(Source data Opens)

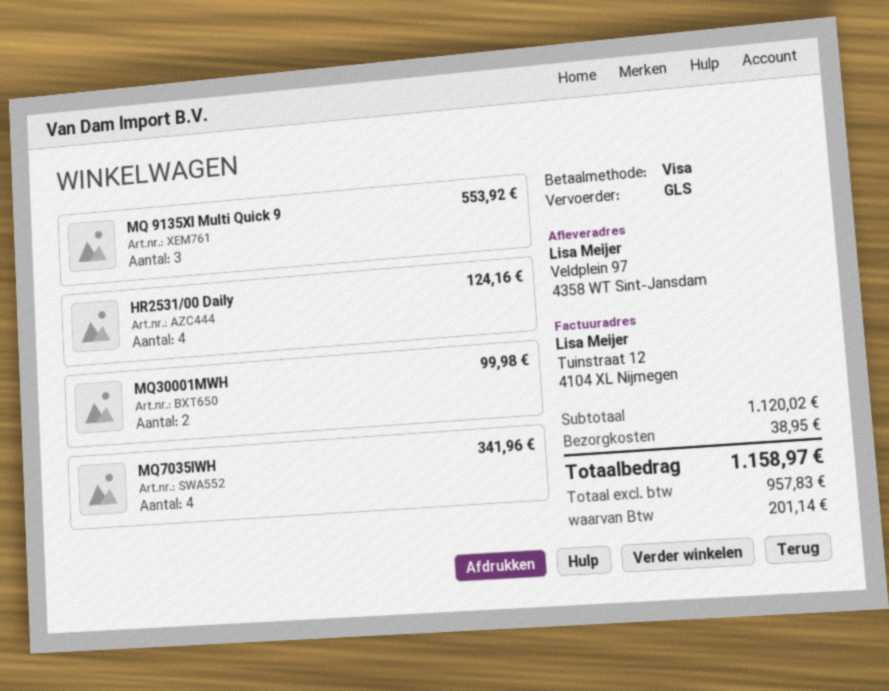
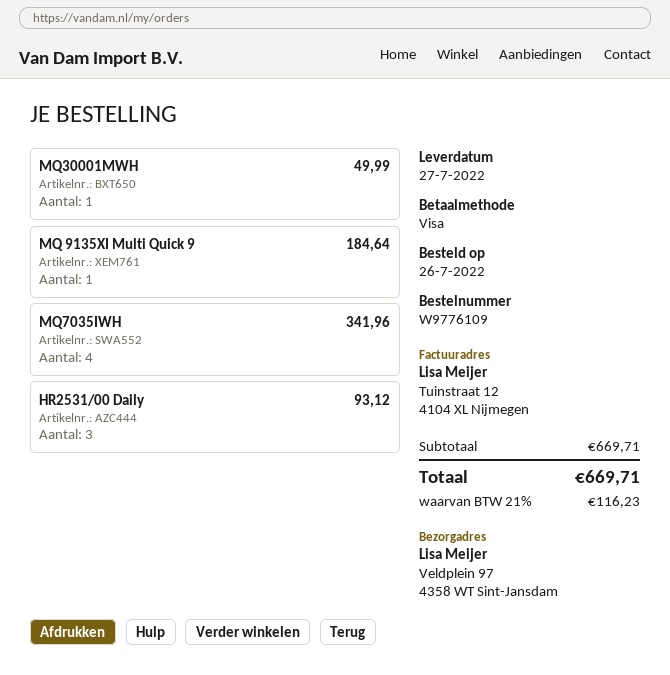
MQ 9135XI Multi Quick 9: 3 for 553.92 -> 1 for 184.64
HR2531/00 Daily: 4 for 124.16 -> 3 for 93.12
MQ30001MWH: 2 for 99.98 -> 1 for 49.99
subtotal: 1120.02 -> 669.71
shipping: 38.95 -> none
tax: 201.14 -> 116.23
total: 1158.97 -> 669.71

(Source data Closes)

▸ **Exercise goal**
Hand over the entries again, exactly as written and without the pictures.

▸ **Solution for this task**
MQ 9135XI Multi Quick 9: 3 for 553.92 -> 1 for 184.64
HR2531/00 Daily: 4 for 124.16 -> 3 for 93.12
MQ30001MWH: 2 for 99.98 -> 1 for 49.99
subtotal: 1120.02 -> 669.71
shipping: 38.95 -> none
tax: 201.14 -> 116.23
total: 1158.97 -> 669.71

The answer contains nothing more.